My main quibble with the book is that Shirky completely undervalues the worth of critical analysis and intelligent media consumption:

After getting enthralled by the opening premise of the book, I expected Shirky to have a long list of exciting new examples of our surplus at work. This is where the book gets slightly disappointing. From Wikipedia, Shirky takes us on a tour of ... lolcats. He cites ICanHasCheezburger.com as an example of what happens when our cognitive surplus is transformed into "the stupidest possible creative act." While Shirky pokes fun at the site, he still argues that it represents a dramatic improvement over the passive entertainment of television. "The real gap is between doing nothing and doing something, and someone making lolcats has bridged that gap."

There are two things to say about this. The first is that the consumption of culture is not always worthless. Is it really better to produce yet another lolcat than watch The Wire? And what about the consumption of literature? By Shirky's standard, reading a complex novel is no different than imbibing High School Musical, and both are less worthwhile than creating something stupid online. While Shirky repeatedly downplays the importance of quality in creative production--he argues that mediocrity is a necessary side effect of increases in supply--I'd rather consume greatness than create yet another unfunny caption for a cat picture.

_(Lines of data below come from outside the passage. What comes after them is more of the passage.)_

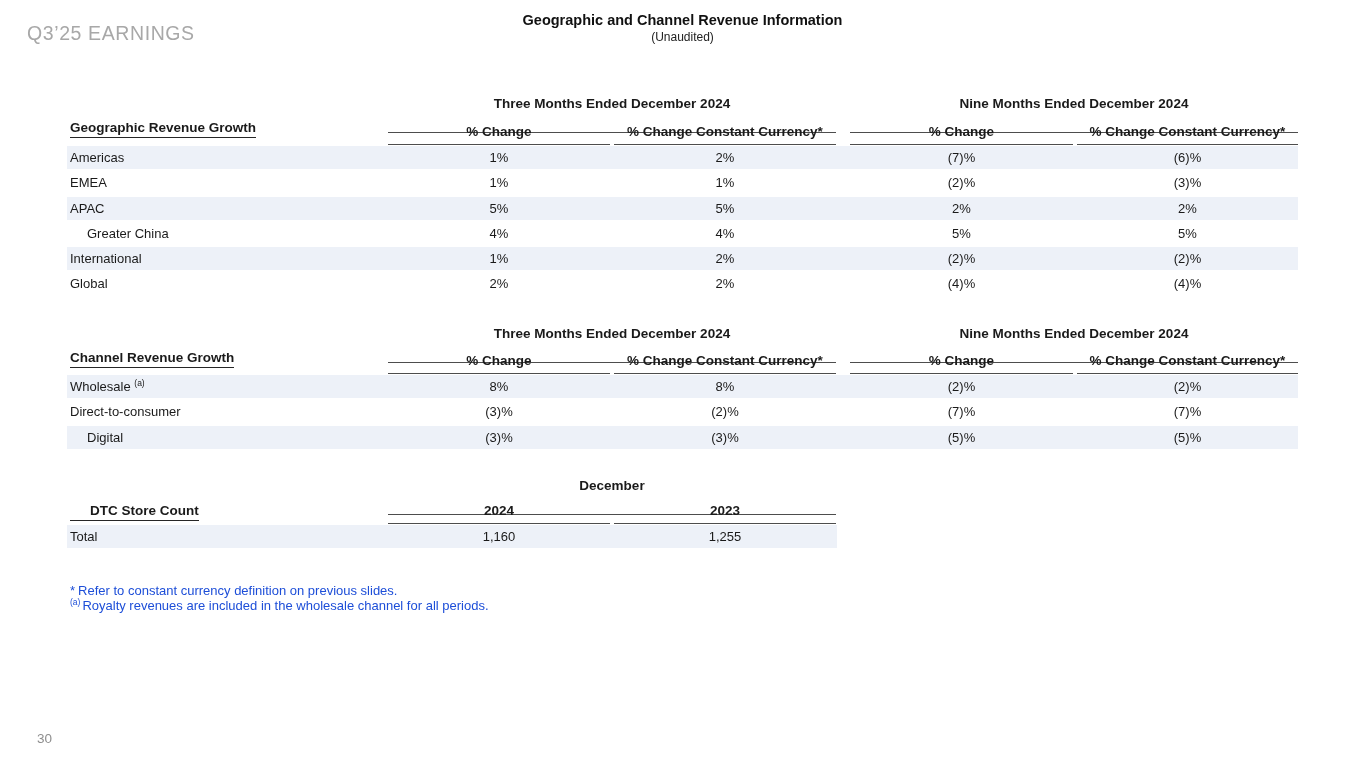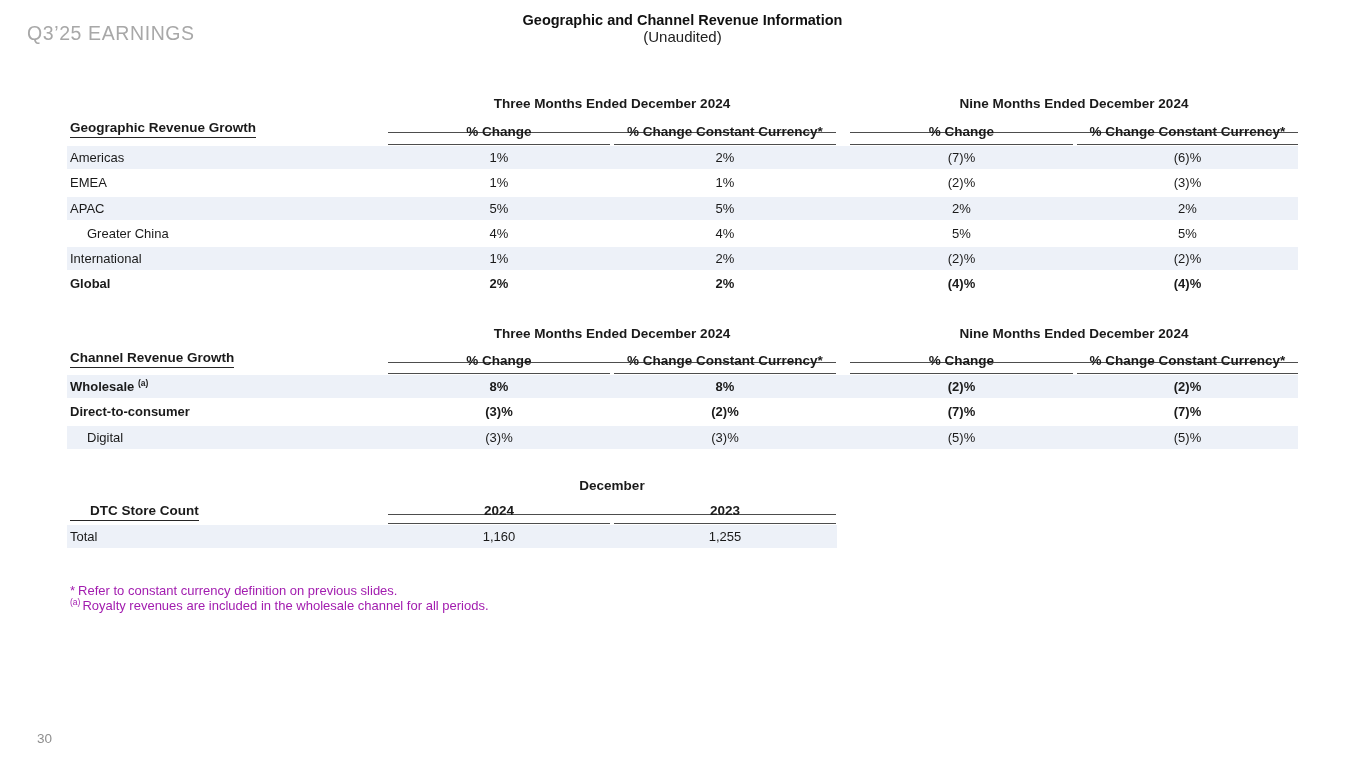"(Unaudited)" .title-sub { font-size: 15px -> 12px }
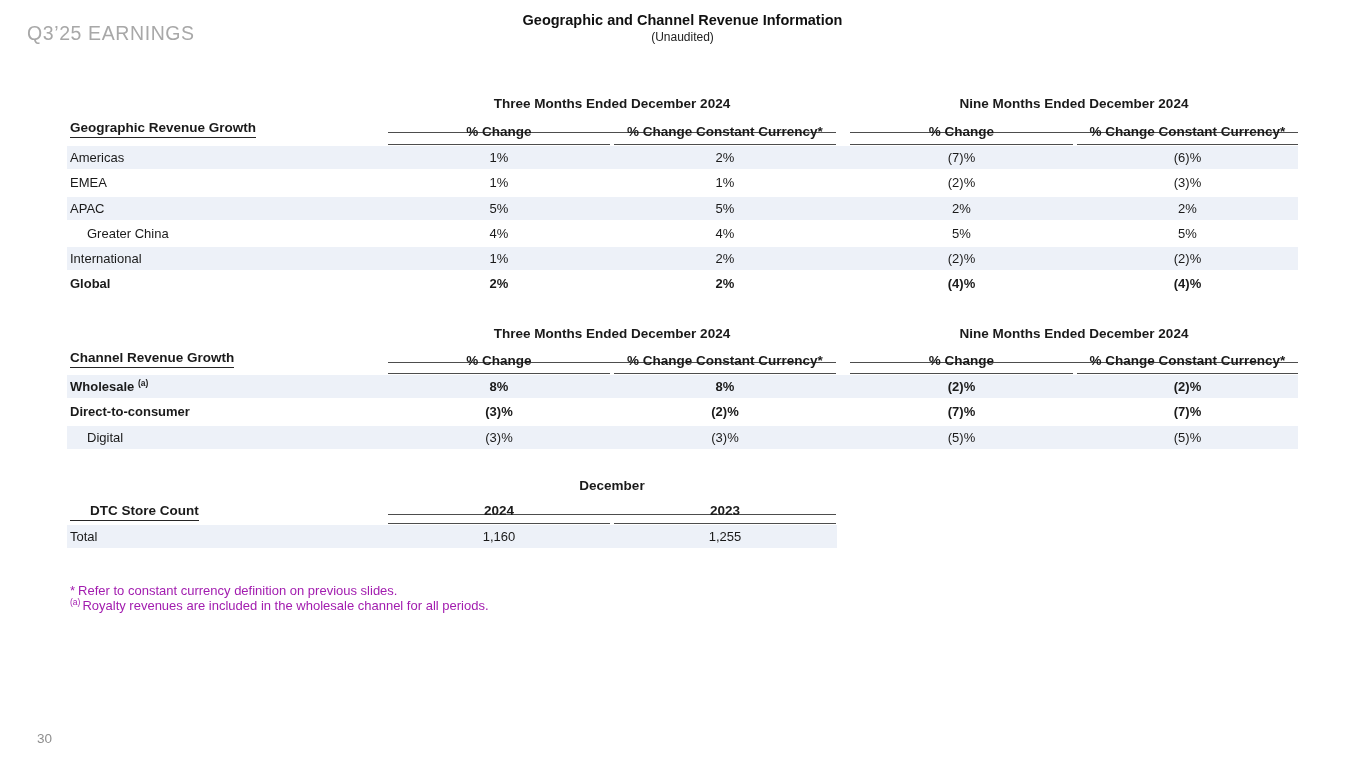"Global" .row.bold .rlabel, .row.bold .cell { font-weight: bold -> normal }
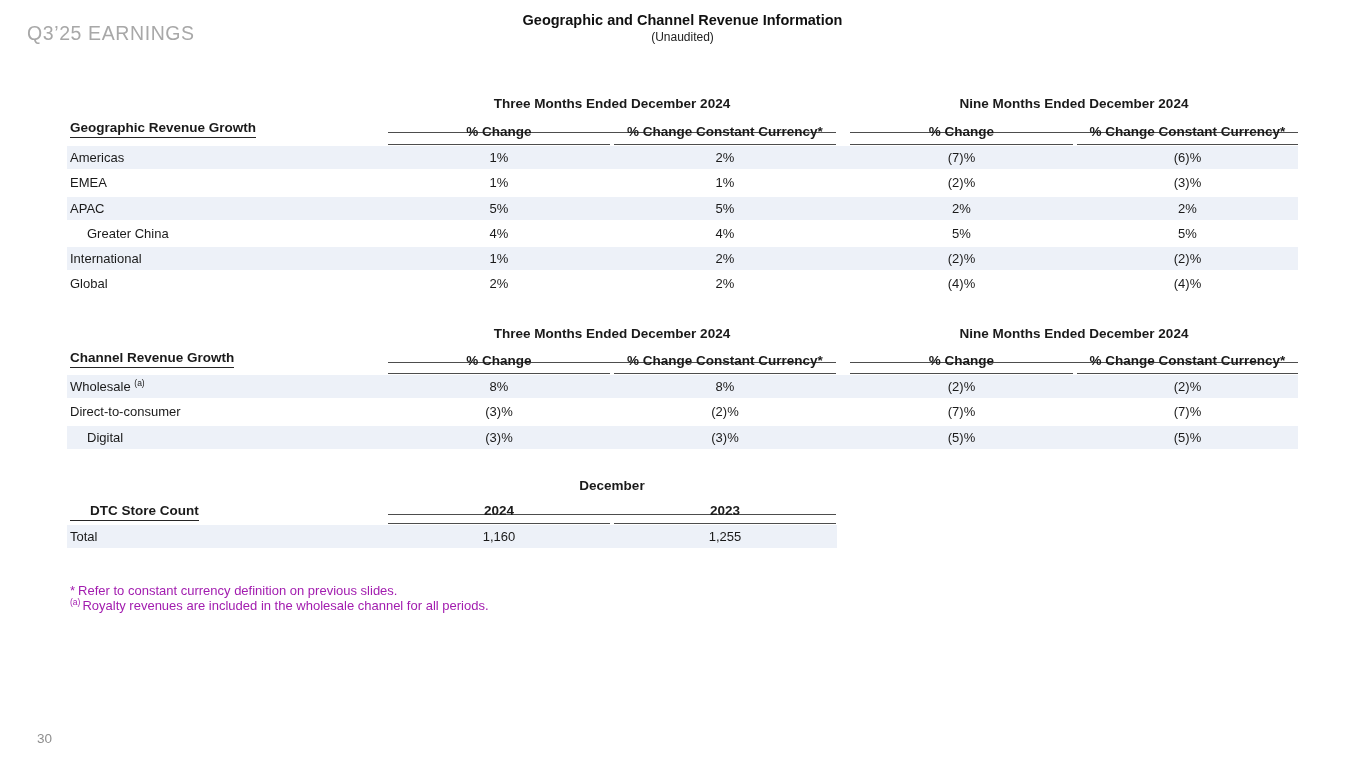"* Refer to constant currency" .footnotes { color: #a21caf -> #1d4ed8 }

Furthermore, I think Shirky misunderstands the nature of cultural consumption. In Cognitive Surplus, the unstated assumption is that all culture is roughly equivalent to a bad sitcom: it's entirely mindless and utterly passive. But I think this dismal view is mostly wrong. One doesn't need to invoke Derrida to know that reading a text is often a creative act, that we must constantly impose meaning onto the ambiguity of words. (And this isn't just true of poetry. A few days ago, I had a long chat with an adolescent about the deep themes of the Twilight Saga.) Sure, there is no lolcat to post online after a session of critical reading, but we have done something; the mind has not been squandering itself. And that's why I find Shirky's definition of creativity so peculiar and soulless: he seems to conclude that, unless there is a physical or visual residue of our thought, we haven't dont anything worthwhile. I think that's wrong. I certainly had absolutely nothing to do with the making of The Sopranos, but I've wrestled with the unresolved ending for the last three years. I've contemplated the meaning of Journey lyrics and ruminated on the implicit moral message of the show (or lack thereof). Shirky thinks such thoughts are the intellectual equivalent of a gin binge or an afternoon spent with Zack Morris. But I would disagree. In some peculiar way, if I hadn't watched and re-watched The Sopranos then this sentence wouldn't exist. (And I would have missed out on many interesting, intelligent conversations...) The larger point, I guess, is that before we can produce anything meaningful, we need to consume and absorb, and think about what we've consumed and absorbed. That's why Nietzsche, in Thus Spoke Zarathustra, said we must become a camel (drinking up everything) before we can become a lion, and properly rebel against the strictures of society. Of course, after we turn into a lion, Nietzsche said we must return to the "innocence and forgetting" of childhood, which is the last and wisest stage of being. That is presumably when we make all those lolcats.